Written Description: Description Must do more than Allow PHOSITA to “Envision” the Claimed Invention

Goeddel v. Sugano (Fed. Cir. 2010)

When two inventors both claim rights to a single invention, the USPTO is charged with awarding rights to the “first applicant to conceive the invention, provided that [inter alia,] the invention is duly reduced to practice, actually or constructively.” A foreign-filed patent application can constitute constructive reduction to practice “provided that the requirements of §112 are met.”

Sugano filed its original human fibroblast interferon (hFIF) patent applications in Japan in 1979 and 1980 but did not file the claims for the US continuation-at-issue until the 1990s. Meanwhile, Goeddel filed its application in June 1989. In the interference, Goeddel argued that Sugano’s original filings did not provide sufficient disclosure to satisfy the written description requirement of 35 U.S.C. §112 (with respect to the claims being litigated in the interference).

The BPAI (Board) held that Sugano’s 1980 Japanese Application constituted constructive reduction-to-practice of the claims. On appeal, however, the Federal Circuit has reversed – holding that the disputed claims failed the written description test because claimed DNA sequence used to create an hFIF amino-acid sequence was not explicitly defined by the original application.
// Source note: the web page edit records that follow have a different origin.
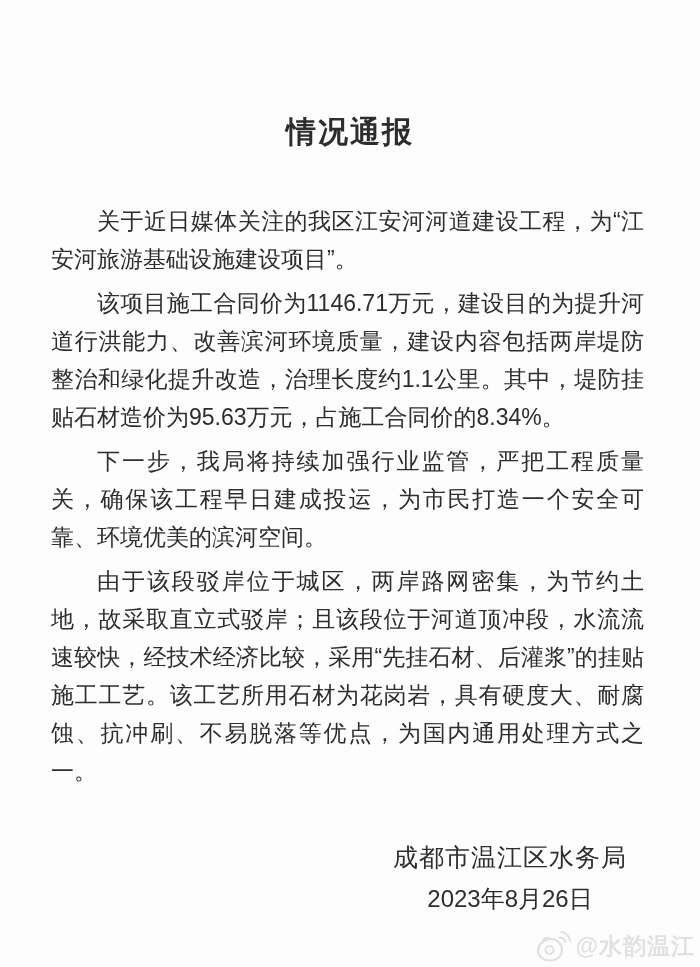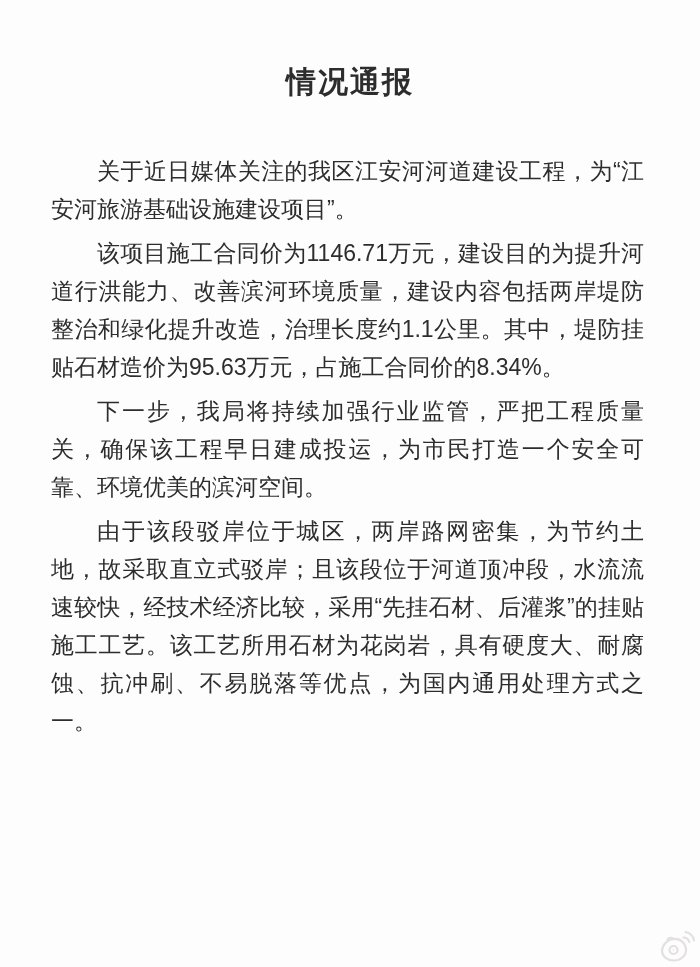--- a/index.html
+++ b/index.html
@@ -17,7 +17,7 @@
     color: #2d2d2d;
   }
   .doc-title {
-    padding-top: 64px;
+    padding-top: 114px;
     text-align: center;
     font-size: 30px;
     font-weight: 600;

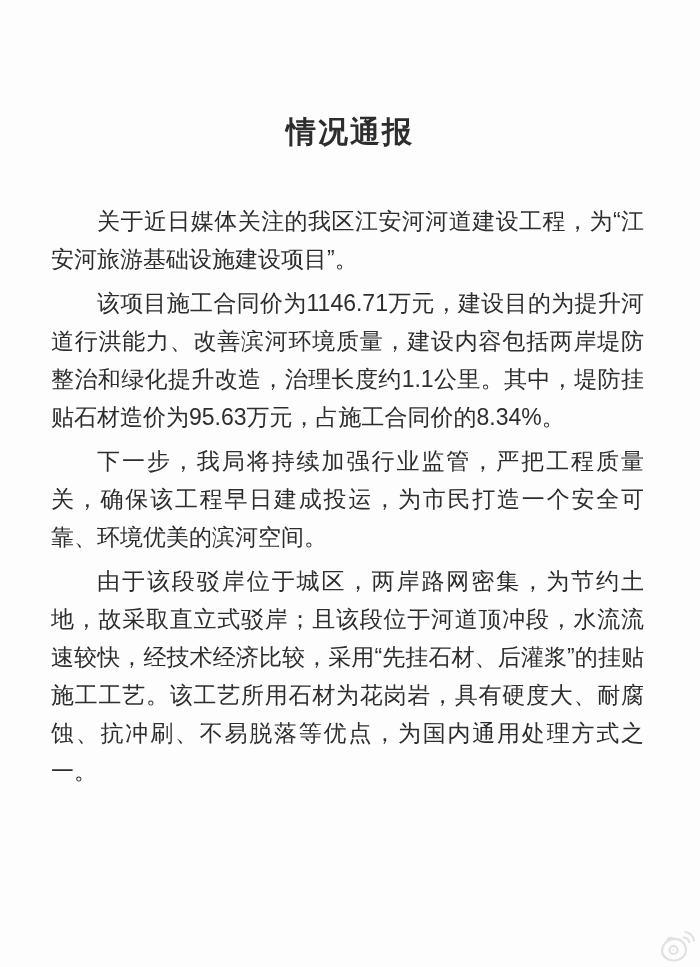--- a/index.html
+++ b/index.html
@@ -83,6 +83,10 @@
     <p>由于该段驳岸位于城区，两岸路网密集，为节约土地，故采取直立式驳岸；且该段位于河道顶冲段，水流流速较快，经技术经济比较，采用“先挂石材、后灌浆”的挂贴施工工艺。该工艺所用石材为花岗岩，具有硬度大、耐腐蚀、抗冲刷、不易脱落等优点，为国内通用处理方式之一。</p>
   </div>
 
+  <div class="signature-block">
+    <div class="signature-line">成都市温江区水务局</div>
+    <div class="date-line">2023年8月26日</div>
+  </div>
 
   <div class="watermark">
     <span>

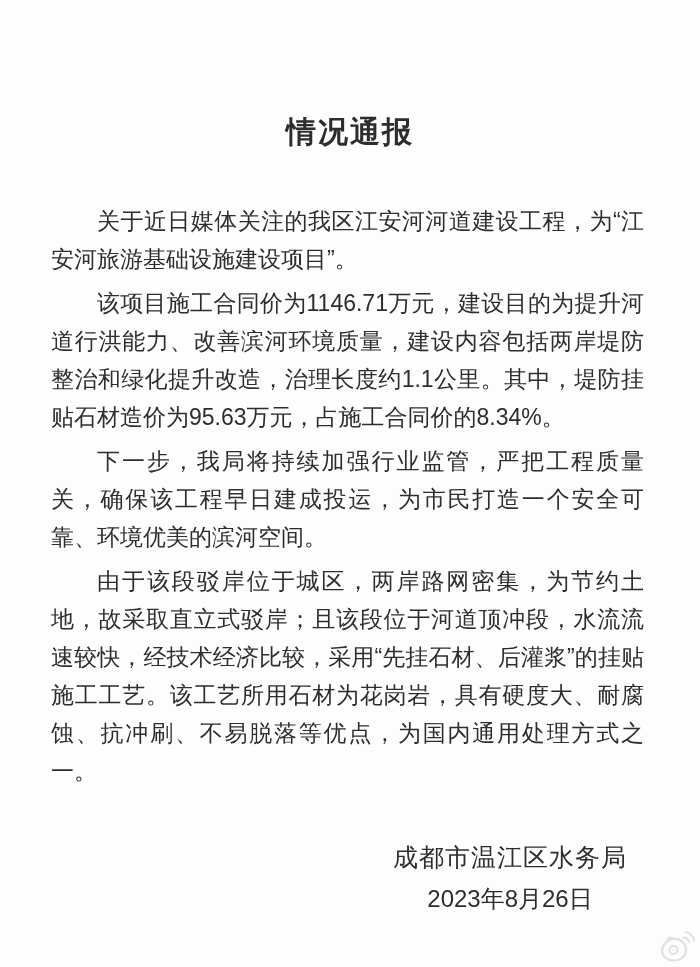--- a/index.html
+++ b/index.html
@@ -98,6 +98,7 @@
         <path d="M26.5 2 C30.8 2.8 34.2 6.2 35 10.5" stroke="#e3e0e0" stroke-width="2.2" stroke-linecap="round"></path>
       </svg>
     </span>
+    <span>@水韵温江</span>
   </div>
 
 </div>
The Board erred in ruling that priority is established if a person of skill in the art could “envision” the invention of the counts. Sugano argues that this ruling is supported by Enzo Biochem, Inc. v. Gen-Probe Inc., 323 F.3d 956, 968 (Fed. Cir. 2002) and University of Rochester v. G.D. Searle & Co., 358 F.3d 916, 923 (Fed. Cir. 2004), but these cases do not hold that envisioning an invention not yet made is a constructive reduction to practice of that invention. In Enzo Biochem the court confirmed that depositing an actual sample may meet the written description requirement when science is not capable of a complete written description. Enzo Biochem, 323 F.3d at 970. In University of Rochester the court held that the description of the COX-2 enzyme did not also serve to describe all unknown compounds capable of inhibiting the enzyme. University of Rochester, 358 F.3d at 926-27. Precedent in evolving science is attuned to the state of the science, but remains bound by the requirement of showing “that the inventor actually invented the invention claimed.” Bradford, 603 F.3d at 1269; see Fiers v. Revel, 984 F.2d 1164, 1170 (Fed. Cir. 1993).

Sugano had argued that the specific DNA sequence coding for the amino acids was not necessary because a person of skill in the art could have identified the sequence and therefore, it was “unnecessary to spell out every detail of the invention in the specification.” The appellate panel rejected that argument – holding that the DNA itself should have been identified since the DNA sequence was claimed.

Notes:

  • Genentech owns Goeddel’s rights while the Japanese Foundation for Cancer Research owns Sugano’s rights. (Schering is a licensee).